**ACTION ITEM**
Pictures must be dropped from the copy of the entries below; all else is returned exactly.

**RECORDS FOR THE EXERCISE**
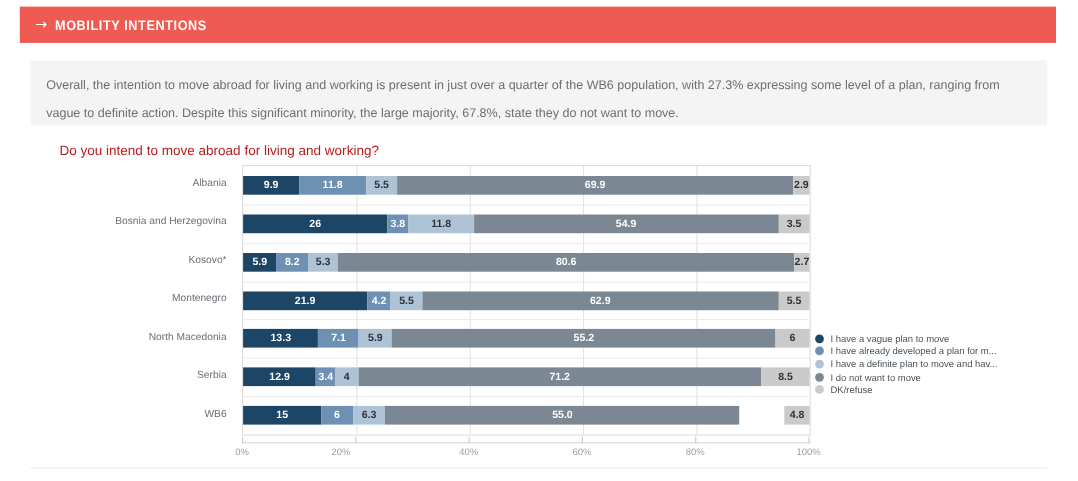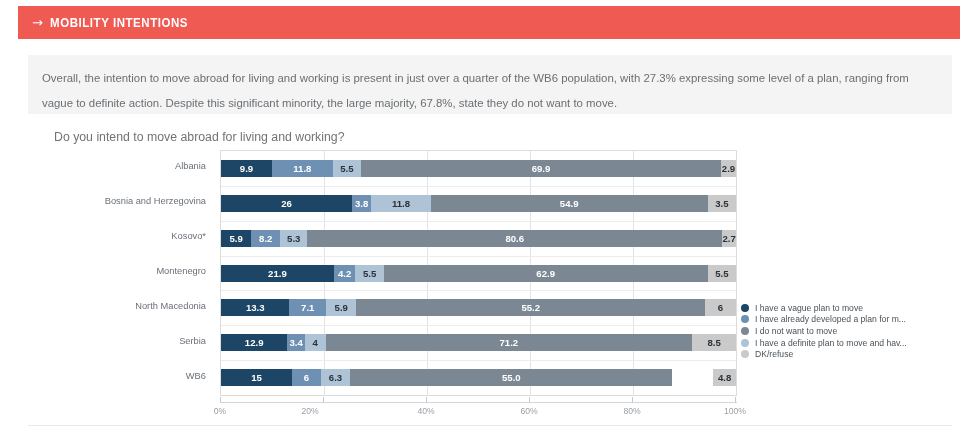--- a/index.html
+++ b/index.html
@@ -78,7 +78,7 @@
     left: 54px;
     top: 16px;
     font-size: 12.3px;
-    color: #737373;
+    color: #b91c1c;
     font-family: "Liberation Sans", sans-serif;
   }
 

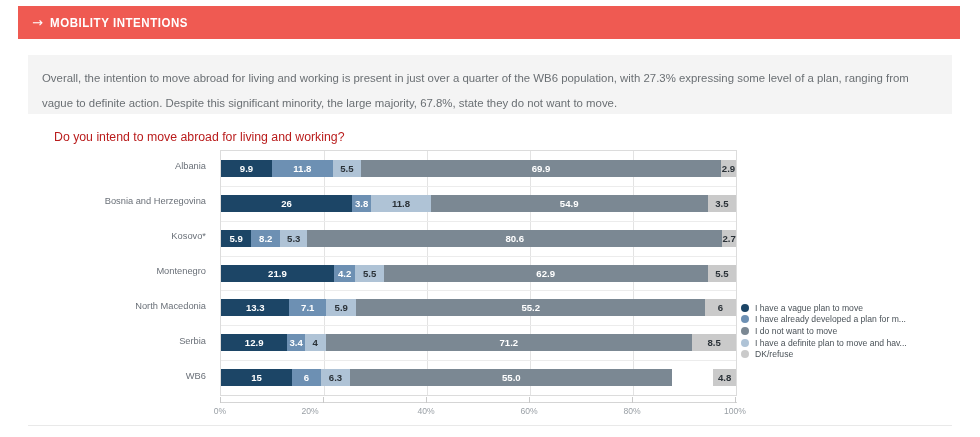--- a/index.html
+++ b/index.html
@@ -343,14 +343,14 @@
         <span class="legend-text">I have already developed a plan for m...</span>
       </div>
       <div class="legend-item">
+        <span class="legend-dot" style="background: rgb(175, 195, 214);"></span>
+        <span class="legend-text">I have a definite plan to move and hav...</span>
+      </div>
+      <div class="legend-item">
         <span class="legend-dot" style="background: rgb(123, 136, 147);"></span>
         <span class="legend-text">I do not want to move</span>
       </div>
       <div class="legend-item">
-        <span class="legend-dot" style="background: rgb(175, 195, 214);"></span>
-        <span class="legend-text">I have a definite plan to move and hav...</span>
-      </div>
-      <div class="legend-item">
         <span class="legend-dot" style="background: rgb(202, 202, 202);"></span>
         <span class="legend-text">DK/refuse</span>
       </div>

**RESPONSE AREA**
--- a/index.html
+++ b/index.html
@@ -78,7 +78,7 @@
     left: 54px;
     top: 16px;
     font-size: 12.3px;
-    color: #737373;
+    color: #b91c1c;
     font-family: "Liberation Sans", sans-serif;
   }
 

--- a/index.html
+++ b/index.html
@@ -343,14 +343,14 @@
         <span class="legend-text">I have already developed a plan for m...</span>
       </div>
       <div class="legend-item">
+        <span class="legend-dot" style="background: rgb(175, 195, 214);"></span>
+        <span class="legend-text">I have a definite plan to move and hav...</span>
+      </div>
+      <div class="legend-item">
         <span class="legend-dot" style="background: rgb(123, 136, 147);"></span>
         <span class="legend-text">I do not want to move</span>
       </div>
       <div class="legend-item">
-        <span class="legend-dot" style="background: rgb(175, 195, 214);"></span>
-        <span class="legend-text">I have a definite plan to move and hav...</span>
-      </div>
-      <div class="legend-item">
         <span class="legend-dot" style="background: rgb(202, 202, 202);"></span>
         <span class="legend-text">DK/refuse</span>
       </div>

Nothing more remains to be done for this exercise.